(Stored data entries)
-.-.-

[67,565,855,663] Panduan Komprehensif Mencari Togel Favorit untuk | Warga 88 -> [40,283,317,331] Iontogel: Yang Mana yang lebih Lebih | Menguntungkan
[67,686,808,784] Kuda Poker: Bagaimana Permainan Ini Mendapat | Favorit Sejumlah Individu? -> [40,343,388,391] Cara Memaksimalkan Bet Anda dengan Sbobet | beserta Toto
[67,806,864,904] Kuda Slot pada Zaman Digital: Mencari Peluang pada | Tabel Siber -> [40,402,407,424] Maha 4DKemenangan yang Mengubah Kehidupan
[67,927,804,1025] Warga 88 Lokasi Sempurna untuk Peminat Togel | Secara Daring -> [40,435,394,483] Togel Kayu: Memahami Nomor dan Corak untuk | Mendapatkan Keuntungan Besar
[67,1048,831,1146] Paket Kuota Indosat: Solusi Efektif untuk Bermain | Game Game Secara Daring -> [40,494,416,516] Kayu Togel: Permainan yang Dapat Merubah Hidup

-.-.-

**Exercise description:** Nothing but a number is expected here: the number of lines above that hold the word "Kuda".

**Result of the exercise:** 2